Bettors favored them over the field – a rare distinction in any sport. NBA teams tried to time their peaks not to coincide with Golden State’s.

And the way their first year with Durant went, who could blame anyone for assuming the Warriors would repeat? They eased their way to a 67-15 regular season and went a record 16-1 in the postseason, outscoring opponents by 13.5 points per game in the playoffs. It was arguably the greatest season of all-time, and it only reinforced existing perception.

Durant, Stephen Curry, Draymond Green and Klay Thompson returned in their primes for this season. Golden State became even larger favorite to win the 2018 title before even wrapping up its 2017 championship.

But the Rockets refused to cede anything.

They traded for Chris Paul and signed P.J. Tucker and Luc Mbah a Moute. They implemented a switching defense. They pushed hard for the No. 1 seed.

And they never hid the reason: They wanted to beat the Warriors.

Rockets general manager Daryl Morey said he was “obsessed” with Golden State. Despite Houston coach Mike D’Antoni trying to manage expectations, his players followed Morey’s lead. Clint Capela said the Rockets are better than the Warriors. James Harden declared, “This is the year. For sure.” And Morey kept making known how closely he was watching watching the Warriors.

It reached the point Golden State wanted the Rockets in the playoffs just to shut them up.

The Warriors have ’em – heading into Game 7 of the Western Conference finals tonight.

Houston hasn’t been overwhelmed in this series. After getting spanked in Game 1, the Rockets gave Golden State its worst playoff loss since signing Durant. After losing home-court advantage, Houston won Game 4 in Oakland. And even after Chris Paul got hurt at the end of Game 5, the Rockets jumped out to a big early lead on the road in Game 6.

Though they blew that, I don’t expect them to crumble in Game 7.

Houston is full of tough, resilient players. Harden and Paul have been put through the ringer for their playoff failings. Role players like Trevor Ariza have seen it all.

This team looks primed.

That doesn’t meant the Rockets will win Game 7 tonight. Golden State is great, and Paul is banged up.

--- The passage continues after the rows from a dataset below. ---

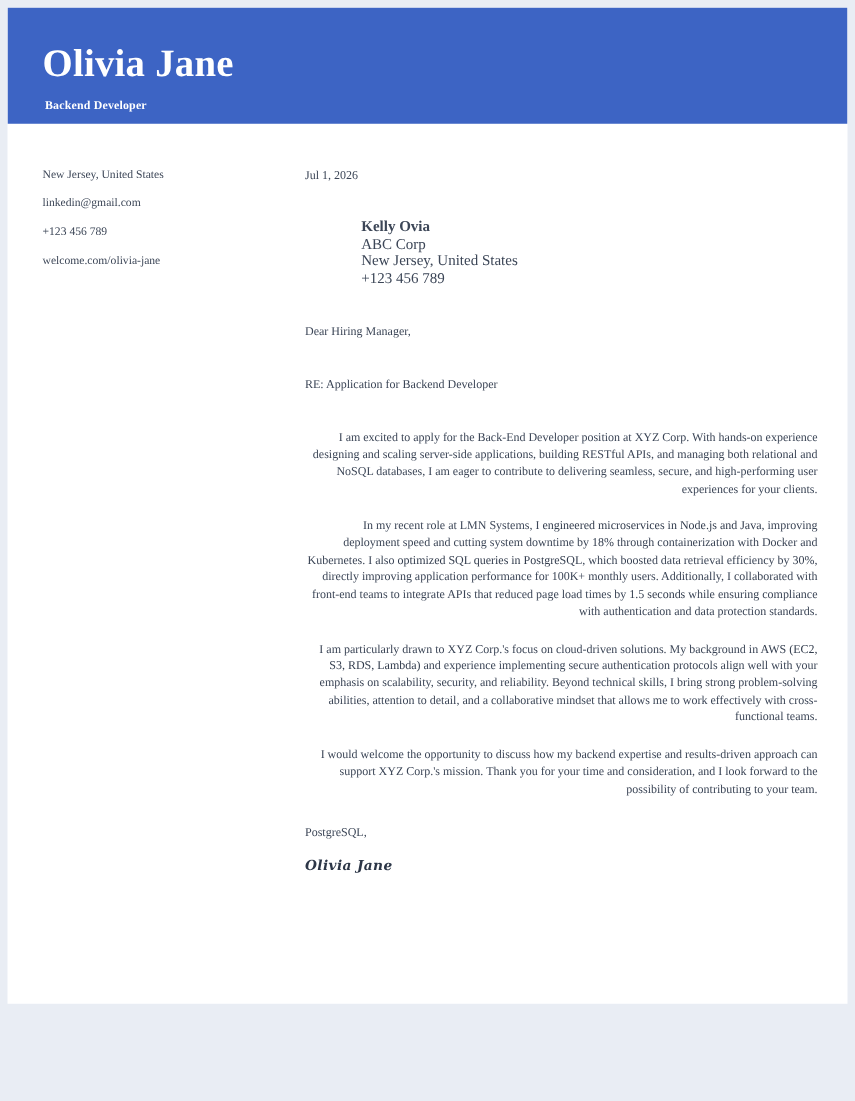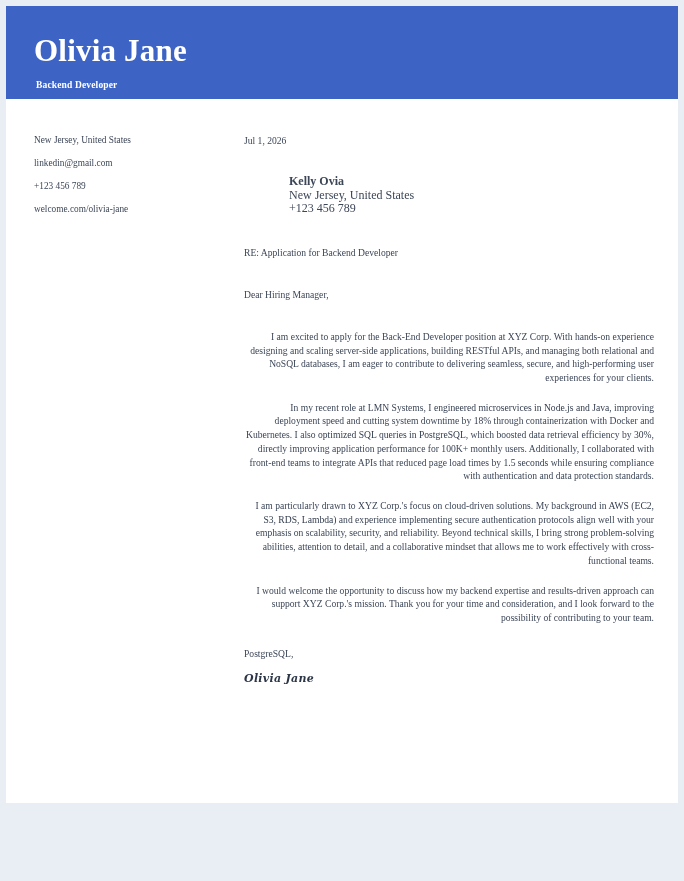--- a/index.html
+++ b/index.html
@@ -161,27 +161,28 @@
     <div class="contact-line">+123 456 789</div>
     <div class="contact-line">welcome.com/olivia-jane</div>
   </div>
 
   <div id="letter-body">
 
     <div id="letter-date">Jul 1, 2026</div>
 
     <div id="recipient-block">
       <div class="recipient-line bold">Kelly Ovia</div>
+      <div class="recipient-line">ABC Corp</div>
       <div class="recipient-line">New Jersey, United States</div>
       <div class="recipient-line">+123 456 789</div>
     </div>
 
+    <div id="salutation">Dear Hiring Manager,</div>
+
     <div id="subject-line">RE: Application for Backend Developer</div>
-
-    <div id="salutation">Dear Hiring Manager,</div>
 
     <div id="paragraphs-container">
         <div class="body-paragraph"><span>I am excited to apply for the Back-End Developer position at XYZ Corp. With hands-on experience designing and scaling server-side applications, building RESTful APIs, and managing both relational and NoSQL databases, I am eager to contribute to delivering seamless, secure, and high-performing user experiences for your clients.</span></div>
         <div class="body-paragraph"><span>In my recent role at LMN Systems, I </span><b>engineered microservices in Node.js and Java</b><span>, improving deployment speed and cutting system downtime by </span><b>18%</b><span> through containerization with Docker and Kubernetes. I also </span><b>optimized SQL queries in PostgreSQL</b><span>, which boosted data retrieval efficiency by </span><b>30%</b><span>, directly improving application performance for 100K+ monthly users. Additionally, I collaborated with front-end teams to integrate APIs that reduced page load times by </span><b>1.5 seconds</b><span> while ensuring compliance with authentication and data protection standards.</span></div>
         <div class="body-paragraph"><span>I am particularly drawn to XYZ Corp.'s focus on cloud-driven solutions. My background in </span><b>AWS (EC2, S3, RDS, Lambda)</b><span> and experience implementing secure authentication protocols align well with your emphasis on scalability, security, and reliability. Beyond technical skills, I bring strong problem-solving abilities, attention to detail, and a collaborative mindset that allows me to work effectively with cross-functional teams.</span></div>
         <div class="body-paragraph"><span>I would welcome the opportunity to discuss how my backend expertise and results-driven approach can support XYZ Corp.'s mission. Thank you for your time and consideration, and I look forward to the possibility of contributing to your team.</span></div>
       </div>
 
     <div id="closing-word">PostgreSQL,</div>
 

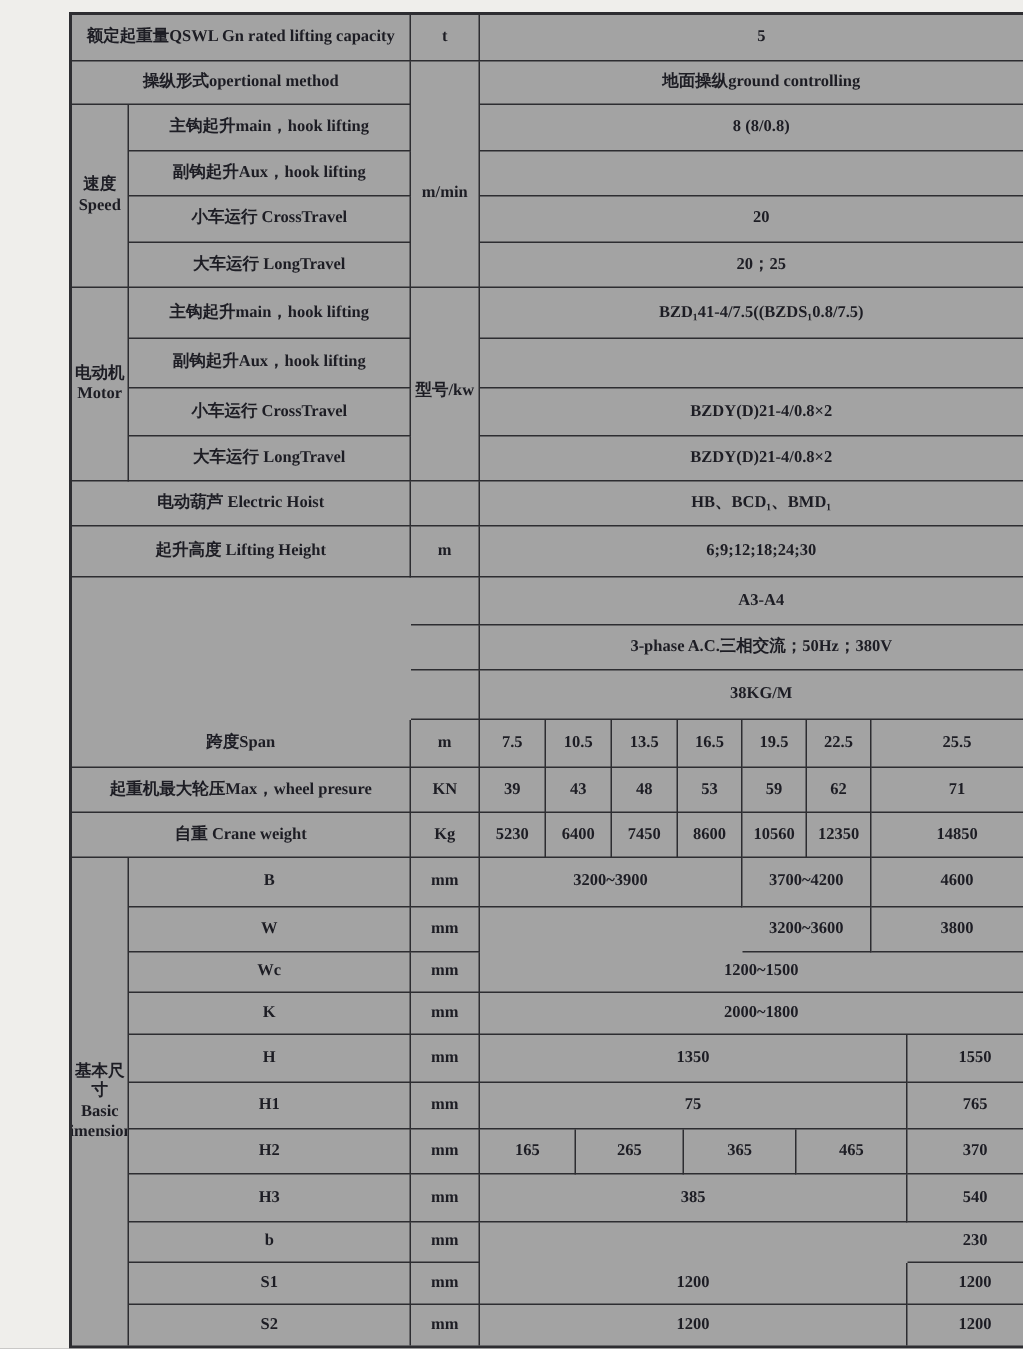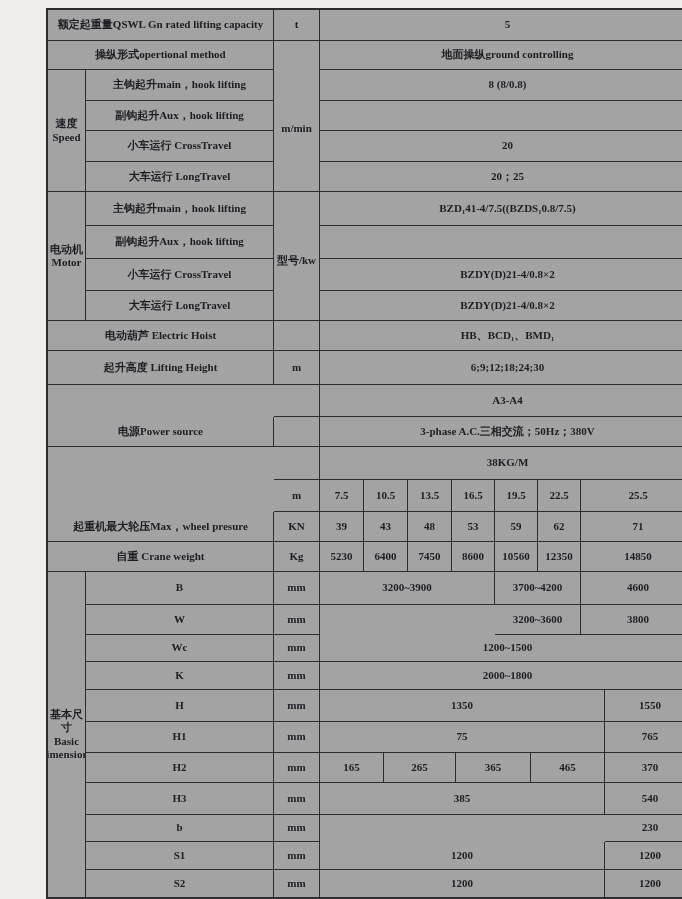--- a/index.html
+++ b/index.html
@@ -74,27 +74,27 @@
   <div class="c" style="grid-area:11/3/12/4"></div>
   <div class="c nr" style="grid-area:11/4/12/15">HB、BCD₁、BMD₁</div>
 
   <div class="c" style="grid-area:12/1/13/3">起升高度 Lifting Height</div>
   <div class="c" style="grid-area:12/3/13/4">m</div>
   <div class="c nr" style="grid-area:12/4/13/15">6;9;12;18;24;30</div>
 
   <div class="c" style="grid-area:13/3/14/4"></div>
   <div class="c nr" style="grid-area:13/4/14/15">A3-A4</div>
 
-  <div class="c" style="grid-area:14/1/15/3">电源Power source</div>
   <div class="c" style="grid-area:14/3/15/4"></div>
   <div class="c nr" style="grid-area:14/4/15/15">3-phase A.C.三相交流；50Hz；380V</div>
 
   <div class="c" style="grid-area:15/3/16/4"></div>
   <div class="c nr" style="grid-area:15/4/16/15">38KG/M</div>
 
+  <div class="c" style="grid-area:16/1/17/3">跨度Span</div>
   <div class="c" style="grid-area:16/3/17/4">m</div>
   <div class="c" style="grid-area:16/4/17/5">7.5</div>
   <div class="c" style="grid-area:16/5/17/7">10.5</div>
   <div class="c" style="grid-area:16/7/17/8">13.5</div>
   <div class="c" style="grid-area:16/8/17/10">16.5</div>
   <div class="c" style="grid-area:16/10/17/12">19.5</div>
   <div class="c" style="grid-area:16/12/17/13">22.5</div>
   <div class="c nr" style="grid-area:16/13/17/15">25.5</div>
 
   <div class="c" style="grid-area:17/1/18/3">起重机最大轮压Max，wheel presure</div>

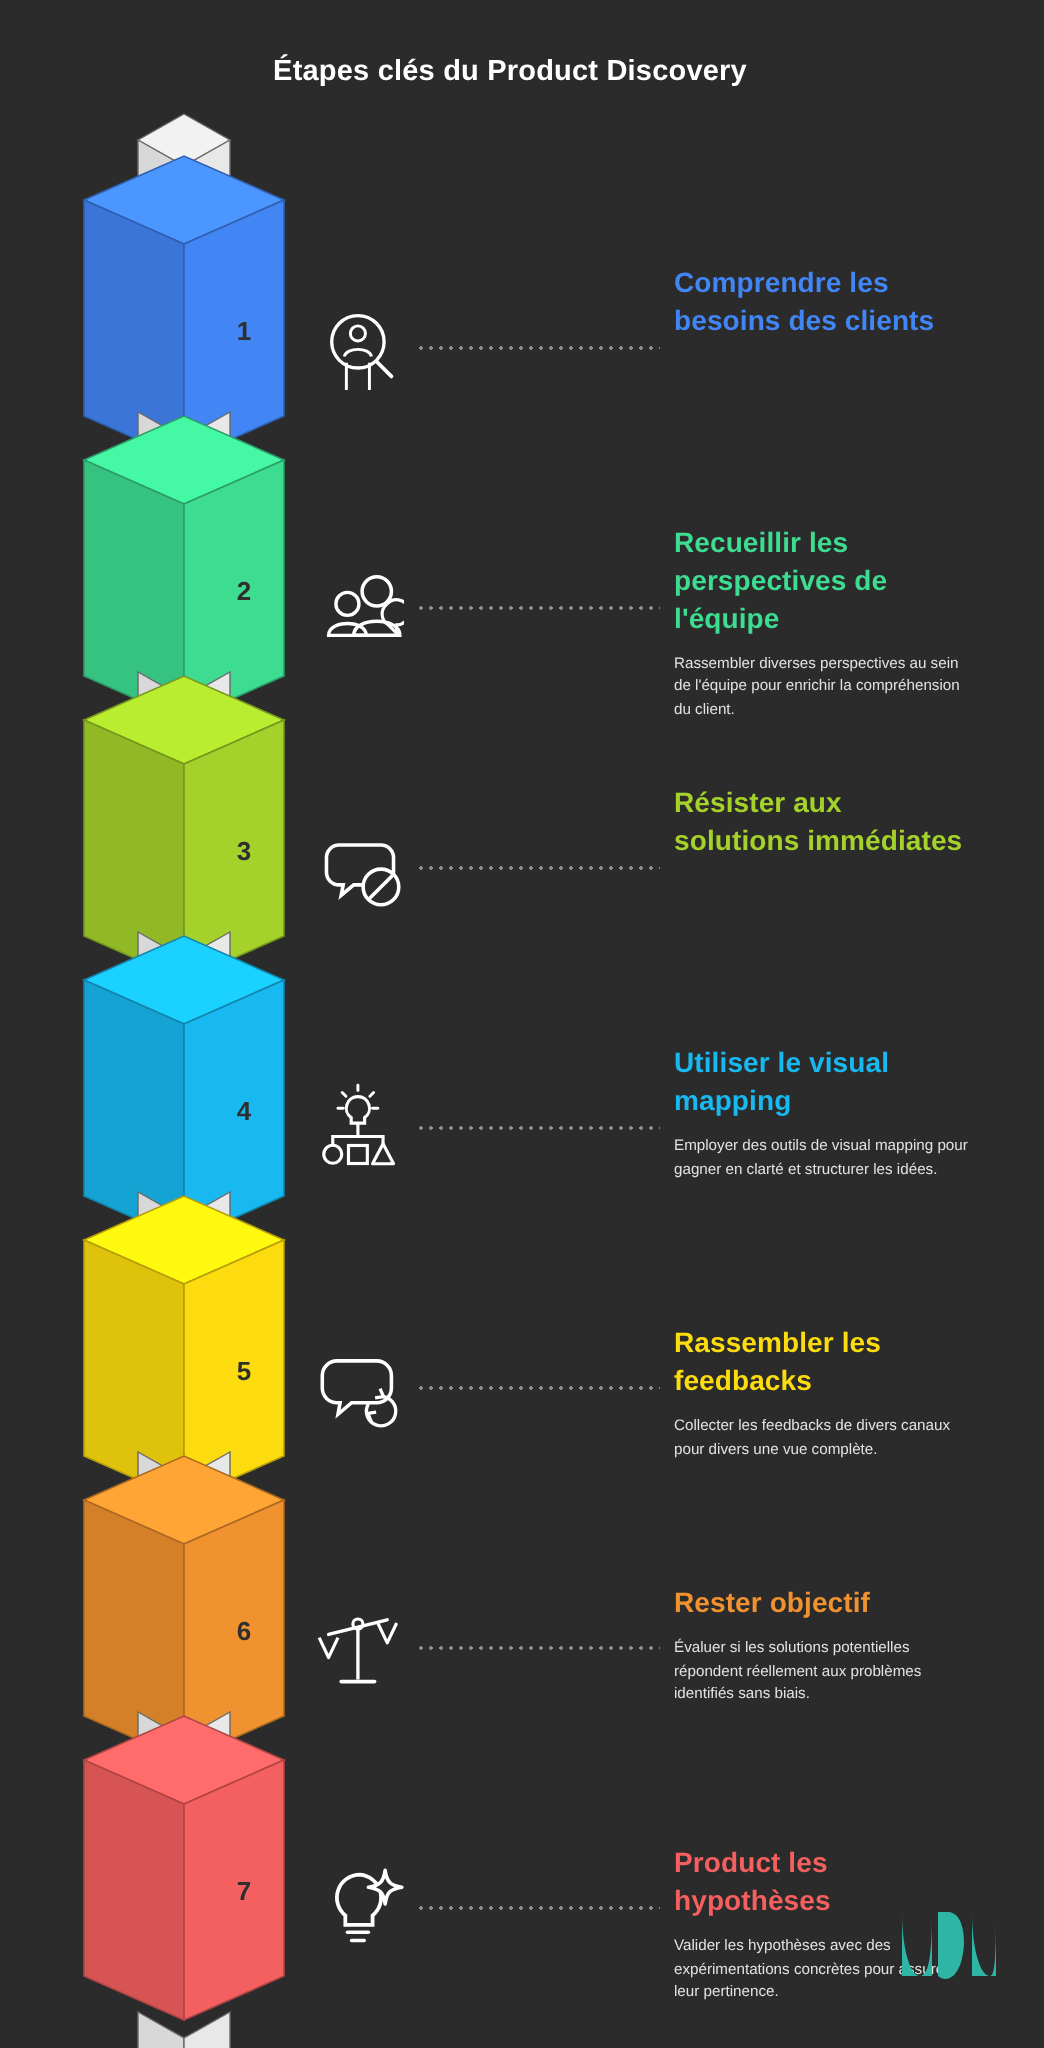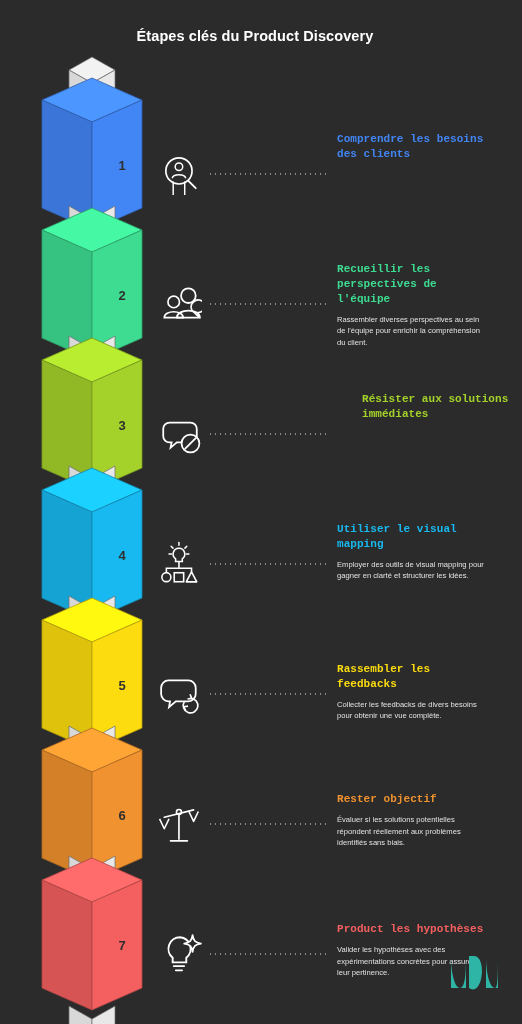--- a/index.html
+++ b/index.html
@@ -32,22 +32,22 @@
   .icon-cell svg { display:block; }
 
   .dots {
     position:absolute; height:2px; left:208px; width:122px;
     background-image:radial-gradient(circle, #8a8a8a 0.9px, transparent 1px);
     background-size:5px 2px; background-repeat:repeat-x;
   }
 
   .txt { position:absolute; left:337px; width:150px; }
   .txt h3 {
-    font-size:11px; font-weight:bold; line-height:1.35;
-    margin:0 0 7px 0; letter-spacing:0.05px;font-family:Liberation Mono, monospace;
+    font-size:14px; font-weight:bold; line-height:1.35;
+    margin:0 0 7px 0; letter-spacing:0.05px;
   }
   .txt p {
     font-size:7.6px; line-height:1.55; color:#e2e2e2;
     font-weight:normal;
   }
 
   #logo { position:absolute; right:22px; bottom:30px; }
 </style>
 </head>
 <body>
@@ -133,21 +133,21 @@
     </svg>
       <div class="num" style="top: 418px;">3</div>
       <div class="icon-cell" style="top: 411px;">
         <svg width="44" height="44" viewBox="0 0 42 42">
     <path d="M8 9 h20 a6 6 0 0 1 6 6 v7 a6 6 0 0 1 -6 6 h-13 l-6 5 l1 -5 h-2 a6 6 0 0 1 -6 -6 v-7 a6 6 0 0 1 6 -6 z" fill="none" stroke="#fff" stroke-width="1.7" transform="translate(3,2)"></path>
     <circle cx="31" cy="31" r="8.5" fill="#2b2b2b" stroke="#fff" stroke-width="1.7"></circle>
     <line x1="25.5" y1="36.5" x2="36.5" y2="25.5" stroke="#fff" stroke-width="1.7"></line>
         </svg>
       </div>
       <div class="dots" style="top: 433px;"></div>
-      <div class="txt" style="top: 392px; margin-left: 25px;">
+      <div class="txt" style="top: 392px;">
         <h3 style="color:#a4d22a">Résister aux solutions immédiates</h3>
       </div>
     </div>
     <div class="step" style="top: 0px;">
       <svg class="box-svg" width="200" height="1024" viewBox="0 0 200 1024">
       <polygon points="69,466 92,479 92,509 69,496" fill="#d8d8d8" stroke="#6a6a6a" stroke-width="0.7"></polygon>
       <polygon points="115,466 92,479 92,509 115,496" fill="#e8e8e8" stroke="#6a6a6a" stroke-width="0.7"></polygon>
     </svg>
       <svg class="box-svg" width="200" height="1024" viewBox="0 0 200 1024" style="left:0;top:0;position:absolute;">
 
@@ -201,21 +201,21 @@
         <svg width="44" height="44" viewBox="0 0 42 42">
     <path d="M8 8 h19 a7 7 0 0 1 7 7 v6 a7 7 0 0 1 -7 7 h-12 l-6.5 5.5 l1 -5.5 h-1.5 a7 7 0 0 1 -7 -7 v-6 a7 7 0 0 1 7 -7 z" fill="none" stroke="#fff" stroke-width="1.7" transform="translate(2,1)"></path>
     <path d="M25 29.5 a7 7 0 1 0 6.2 -3.5" fill="none" stroke="#fff" stroke-width="1.6"></path>
     <path d="M30.6 22.2 l1.6 3.9 l-4 0.6" fill="none" stroke="#fff" stroke-width="1.6" stroke-linejoin="round"></path>
     <path d="M26.4 38 l-1.7 -3.9 l4 -0.6" fill="none" stroke="#fff" stroke-width="1.6" stroke-linejoin="round"></path>
         </svg>
       </div>
       <div class="dots" style="top: 693px;"></div>
       <div class="txt" style="top: 662px;">
         <h3 style="color:#fcdc0e">Rassembler les feedbacks</h3>
-        <p>Collecter les feedbacks de divers besoins pour obtenir une vue complète.</p>
+        <p>Collecter les feedbacks de divers canaux pour divers une vue complète.</p>
       </div>
     </div>
     <div class="step" style="top: 0px;">
       <svg class="box-svg" width="200" height="1024" viewBox="0 0 200 1024">
       <polygon points="69,726 92,739 92,769 69,756" fill="#d8d8d8" stroke="#6a6a6a" stroke-width="0.7"></polygon>
       <polygon points="115,726 92,739 92,769 115,756" fill="#e8e8e8" stroke="#6a6a6a" stroke-width="0.7"></polygon>
     </svg>
       <svg class="box-svg" width="200" height="1024" viewBox="0 0 200 1024" style="left:0;top:0;position:absolute;">
 
     <polygon points="69,876 92,889 92,919 69,906" fill="#d8d8d8" stroke="#6a6a6a" stroke-width="0.7"></polygon>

But win or lose, we should appreciate Houston’s fearlessness. There has been an organizational commitment to dethroning the Warriors, and the Rockets are on the brink of doing what – to many – seemed impossible.

Even the Cavaliers – who lost to Golden State in last year’s Finals and will return this year – hedged their bets. Cleveland traded Kyrie Irving for, in part, the Net’s first-round pick (which landed No. 8) rather than a player who could help this season. Though LeBron James‘ looming player option obviously factored, the Warriors’ perceived inevitability also surely drew consideration.

I never bought Golden State titles as a forgone conclusion. But if other teams cowered to them, the Warriors’ run to another title would have become closer to predestined.

Houston didn’t do that. If the Warriors repeat, they will have gone through an exceptionally strong foe.

The season and the playoffs have been better because because of the Rockets’ daring determination to beat Golden State. No matter how tonight turns out, Houston deserves commendation.

Anthony Davis’ “old-school, smash-mouth” 50 points leads Lakers past Wolves (VIDEO)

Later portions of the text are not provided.